By 2017, the condition of Aradu was reported as "deplorable" and the Nigerian Navy stated that over 250 million dollars were required to make the ship seaworthy. As the Nigerian Navy did not have the funds to make such an investment, Aradu remains dockside.

In late 2019, photographs of Aradu surfaced online which showed the frigate was undergoing a refit at the Naval Dockyard limited in Victoria Island, Lagos. In the photographs, metal sheets were being welded on the lower part of the ship's hull. Also, according to an article published by Military Africa on 6 February 2020, Aradu was to be made operational before the end of 2020. Furthermore, the report also suggests that Aradu would not be fully refitted for combat operations due to the age and obsolescence of its weapons, fire control and navigational systems, but would undertake a new mission as a combat training ship for Nigeria's new general-purpose frigate valued at $350 million, expected to be delivered in the coming years.

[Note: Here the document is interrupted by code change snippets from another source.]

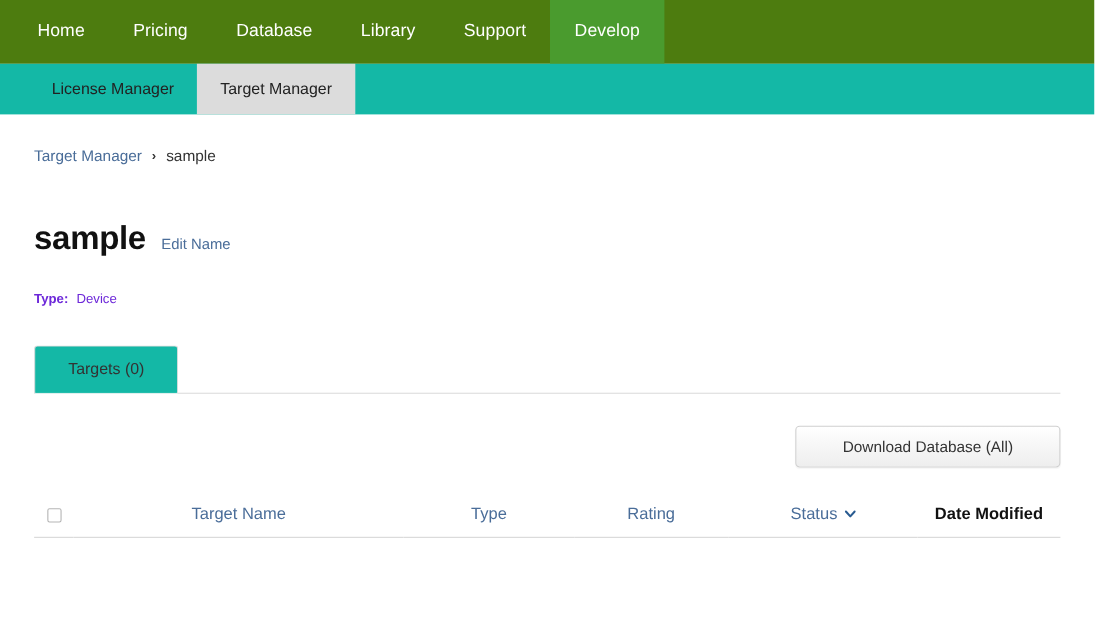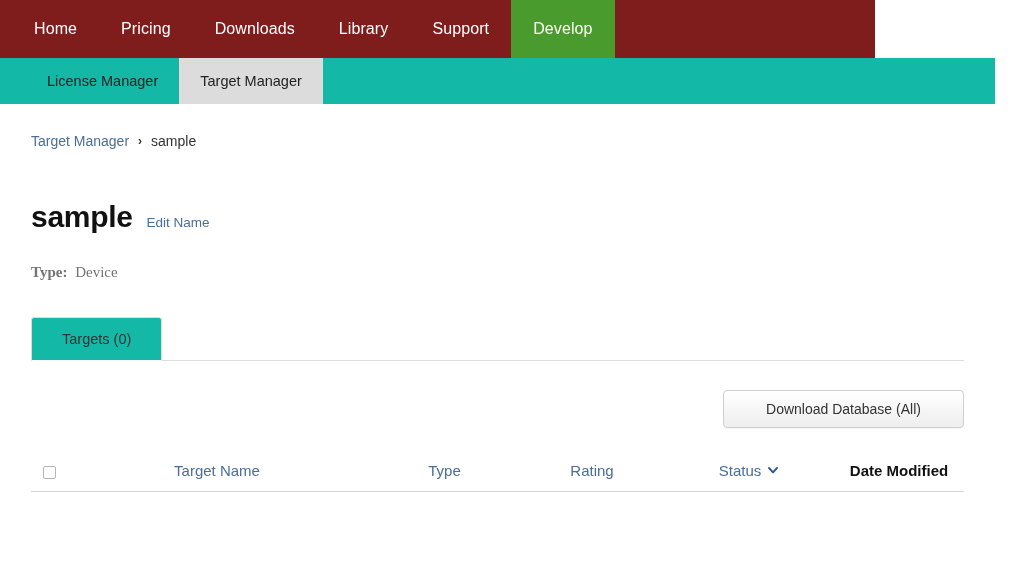--- a/index.html
+++ b/index.html
@@ -20,23 +20,23 @@
     width: 1015px;
     height: 572px;
     background: #ffffff;
   }
 
   
   .topnav {
     position: absolute;
     top: 0;
     left: 0;
-    width: 875px;
+    width: 995px;
     height: 58px;
-    background: #7f1d1d;
+    background: #4d7c0f;
   }
   .topnav-inner {
     display: flex;
     align-items: stretch;
     height: 58px;
     padding-left: 12px;
     box-sizing: border-box;
   }
   .topnav-item {
     display: flex;
@@ -134,23 +134,22 @@
     letter-spacing: -0.3px;
   }
   .edit-name {
     margin-left: 14px;
     font-size: 13.5px;
     color: #4a6d99;
     cursor: pointer;
   }
   .type-row {
     margin-top: 12px;
-    font-size: 15px;
-    color: #737373;
-    font-family: Liberation Serif, serif;
+    font-size: 12px;
+    color: #6d28d9;
   }
   .type-label {
     font-weight: bold;
   }
   .type-value {
     margin-left: 4px;
   }
 
   
   .tabs {
@@ -296,21 +295,21 @@
 
   <nav class="topnav">
     <div class="topnav-inner">
       <div class="topnav-item">
         <span>Home</span>
       </div>
       <div class="topnav-item">
         <span>Pricing</span>
       </div>
       <div class="topnav-item">
-        <span>Downloads</span>
+        <span>Database</span>
       </div>
       <div class="topnav-item">
         <span>Library</span>
       </div>
       <div class="topnav-item">
         <span>Support</span>
       </div>
       <div class="topnav-item active">
         <span>Develop</span>
       </div>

In April 2021, Nigerian Navy announced plan to acquire new frigate to replace Aradu and to serve as the new flagship of the navy. Just over two years later, the navy announced a plan to modernize Aradu at the Dearsan Shipyard in Turkey. In 2025, the Nigerian Director of Navy Affairs speculated that Aradu could be decommissioned due to its high repair cost.